Let the coordinates of the circumcentre O of the triangle DEF be (x, y). Circumcentre of a triangle is equidistant from each of the vertices.
1. Distance OD=distance OE, then:
[tex] (x-1)^2+(y-3)^2=(x-8)^2+(y-3)^2 [/tex].

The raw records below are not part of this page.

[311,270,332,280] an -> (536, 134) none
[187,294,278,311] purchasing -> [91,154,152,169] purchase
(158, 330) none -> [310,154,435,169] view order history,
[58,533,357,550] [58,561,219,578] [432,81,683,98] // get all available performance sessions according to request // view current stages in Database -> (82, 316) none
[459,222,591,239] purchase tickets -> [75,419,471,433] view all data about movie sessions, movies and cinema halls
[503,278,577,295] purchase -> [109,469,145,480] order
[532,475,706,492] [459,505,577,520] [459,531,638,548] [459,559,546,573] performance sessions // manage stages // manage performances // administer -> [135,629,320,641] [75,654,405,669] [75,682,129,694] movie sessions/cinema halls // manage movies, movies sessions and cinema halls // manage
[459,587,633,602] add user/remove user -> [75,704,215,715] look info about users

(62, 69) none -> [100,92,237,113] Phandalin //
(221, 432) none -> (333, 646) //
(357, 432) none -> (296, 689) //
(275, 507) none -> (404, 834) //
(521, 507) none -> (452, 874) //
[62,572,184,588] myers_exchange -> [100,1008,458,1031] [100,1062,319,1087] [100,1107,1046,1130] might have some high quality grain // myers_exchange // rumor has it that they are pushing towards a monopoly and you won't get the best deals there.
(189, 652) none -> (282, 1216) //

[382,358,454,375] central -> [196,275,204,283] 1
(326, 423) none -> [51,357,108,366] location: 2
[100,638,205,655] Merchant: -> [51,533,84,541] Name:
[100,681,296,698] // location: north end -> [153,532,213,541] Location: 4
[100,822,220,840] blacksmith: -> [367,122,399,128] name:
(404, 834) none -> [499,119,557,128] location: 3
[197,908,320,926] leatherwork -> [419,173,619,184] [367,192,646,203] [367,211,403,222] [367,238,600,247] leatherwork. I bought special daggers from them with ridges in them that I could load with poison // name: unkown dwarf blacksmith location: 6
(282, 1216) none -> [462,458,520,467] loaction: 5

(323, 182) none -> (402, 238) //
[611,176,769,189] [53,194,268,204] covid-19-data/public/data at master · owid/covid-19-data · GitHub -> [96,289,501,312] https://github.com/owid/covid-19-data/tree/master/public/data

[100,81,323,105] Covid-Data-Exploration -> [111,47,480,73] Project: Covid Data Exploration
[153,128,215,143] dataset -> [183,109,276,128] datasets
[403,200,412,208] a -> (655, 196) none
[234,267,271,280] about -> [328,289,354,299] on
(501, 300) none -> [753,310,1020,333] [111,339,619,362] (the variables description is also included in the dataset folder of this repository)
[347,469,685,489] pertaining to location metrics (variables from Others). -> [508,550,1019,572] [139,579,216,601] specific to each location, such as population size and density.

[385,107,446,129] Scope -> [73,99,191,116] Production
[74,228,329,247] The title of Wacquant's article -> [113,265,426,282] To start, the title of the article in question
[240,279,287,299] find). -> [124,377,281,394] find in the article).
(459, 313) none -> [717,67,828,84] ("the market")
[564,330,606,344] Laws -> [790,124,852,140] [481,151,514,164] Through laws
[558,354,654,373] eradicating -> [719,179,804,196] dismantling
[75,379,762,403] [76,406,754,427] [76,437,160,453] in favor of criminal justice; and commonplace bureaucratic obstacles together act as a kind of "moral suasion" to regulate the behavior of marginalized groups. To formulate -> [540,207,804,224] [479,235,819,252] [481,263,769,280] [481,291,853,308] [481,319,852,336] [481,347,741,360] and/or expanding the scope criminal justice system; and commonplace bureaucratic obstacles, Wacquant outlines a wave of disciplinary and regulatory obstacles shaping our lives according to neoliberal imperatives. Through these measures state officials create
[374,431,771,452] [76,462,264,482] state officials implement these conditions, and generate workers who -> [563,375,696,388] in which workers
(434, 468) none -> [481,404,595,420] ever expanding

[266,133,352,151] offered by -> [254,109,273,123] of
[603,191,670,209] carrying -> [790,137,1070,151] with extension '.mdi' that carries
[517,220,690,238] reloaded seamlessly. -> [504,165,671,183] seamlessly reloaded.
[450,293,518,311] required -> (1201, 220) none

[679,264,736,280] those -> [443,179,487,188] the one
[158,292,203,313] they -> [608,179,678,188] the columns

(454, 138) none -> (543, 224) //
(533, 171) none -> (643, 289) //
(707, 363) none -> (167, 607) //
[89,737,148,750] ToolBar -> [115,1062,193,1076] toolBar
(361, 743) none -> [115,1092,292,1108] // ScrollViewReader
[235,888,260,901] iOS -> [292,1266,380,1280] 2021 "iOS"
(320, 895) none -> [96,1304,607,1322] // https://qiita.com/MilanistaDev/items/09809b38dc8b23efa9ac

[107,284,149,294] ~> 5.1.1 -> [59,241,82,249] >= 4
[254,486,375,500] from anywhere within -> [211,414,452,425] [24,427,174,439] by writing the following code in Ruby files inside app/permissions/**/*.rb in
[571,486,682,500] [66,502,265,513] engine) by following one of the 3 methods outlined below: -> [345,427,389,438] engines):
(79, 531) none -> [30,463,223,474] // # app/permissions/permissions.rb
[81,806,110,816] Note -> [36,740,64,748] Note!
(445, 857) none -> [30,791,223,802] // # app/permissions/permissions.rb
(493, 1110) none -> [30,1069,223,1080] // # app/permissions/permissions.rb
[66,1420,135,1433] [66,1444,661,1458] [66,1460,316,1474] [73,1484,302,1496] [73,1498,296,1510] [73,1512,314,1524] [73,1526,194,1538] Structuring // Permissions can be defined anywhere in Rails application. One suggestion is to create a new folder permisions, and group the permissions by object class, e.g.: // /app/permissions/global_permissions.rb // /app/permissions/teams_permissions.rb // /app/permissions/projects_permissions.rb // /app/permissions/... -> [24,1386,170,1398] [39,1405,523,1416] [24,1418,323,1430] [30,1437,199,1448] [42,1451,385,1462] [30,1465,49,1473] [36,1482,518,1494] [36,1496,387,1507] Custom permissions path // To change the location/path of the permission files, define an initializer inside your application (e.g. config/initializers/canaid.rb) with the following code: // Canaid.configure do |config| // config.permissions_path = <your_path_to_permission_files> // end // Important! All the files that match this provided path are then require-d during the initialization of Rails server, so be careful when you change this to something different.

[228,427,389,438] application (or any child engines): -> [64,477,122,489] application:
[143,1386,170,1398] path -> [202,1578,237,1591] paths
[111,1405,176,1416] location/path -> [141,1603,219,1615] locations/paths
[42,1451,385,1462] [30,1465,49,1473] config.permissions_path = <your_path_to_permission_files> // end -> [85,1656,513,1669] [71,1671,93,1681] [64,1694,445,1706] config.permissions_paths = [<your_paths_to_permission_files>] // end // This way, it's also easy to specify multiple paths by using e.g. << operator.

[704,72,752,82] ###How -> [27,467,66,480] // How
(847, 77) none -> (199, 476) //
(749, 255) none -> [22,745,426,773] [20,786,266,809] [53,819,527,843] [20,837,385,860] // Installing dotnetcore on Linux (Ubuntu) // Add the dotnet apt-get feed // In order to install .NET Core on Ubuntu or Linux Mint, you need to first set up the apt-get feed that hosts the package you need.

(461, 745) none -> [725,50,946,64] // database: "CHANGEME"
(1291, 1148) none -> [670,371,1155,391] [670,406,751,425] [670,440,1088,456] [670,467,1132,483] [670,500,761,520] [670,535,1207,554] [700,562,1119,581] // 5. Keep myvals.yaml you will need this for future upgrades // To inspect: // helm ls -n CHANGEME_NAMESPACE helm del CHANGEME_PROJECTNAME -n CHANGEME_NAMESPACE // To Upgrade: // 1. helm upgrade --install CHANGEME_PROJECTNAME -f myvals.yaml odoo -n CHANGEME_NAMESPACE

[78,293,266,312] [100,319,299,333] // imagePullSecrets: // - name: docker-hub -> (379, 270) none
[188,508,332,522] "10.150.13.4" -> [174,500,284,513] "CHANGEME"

2. Distance OD=distance OE, then:
[tex] (x-1)^2+(y-3)^2=(x-1)^2+(y+5)^2 [/tex].
Solve the system:
[tex] \left\{\begin{array}{l} (x-1)^2+(y-3)^2=(x-8)^2+(y-3)^2 \\ (x-1)^2+(y-3)^2=(x-1)^2+(y+5)^2 \end{array}\right. [/tex],
[tex] \left\{\begin{array}{l} x^2-2x+1+y^2-6y+9=x^2-16x+64+y^2-6y+9 \\ x^2-2x+1+y^2-6y+9=x^2-2x+1+y^2+10y+25 \end{array}\right. [/tex],
[tex] \left\{\begin{array}{l} 14x=63 \\ -16y=16 \end{array}\right. [/tex].
Then
[tex] x=\dfrac{63}{14} =\dfrac{9}{2} =4.5,\\ \\ y=-1 [/tex].
Answer: the coordinates of the circumcenter for ∆DEF are x=4.5, y=-1.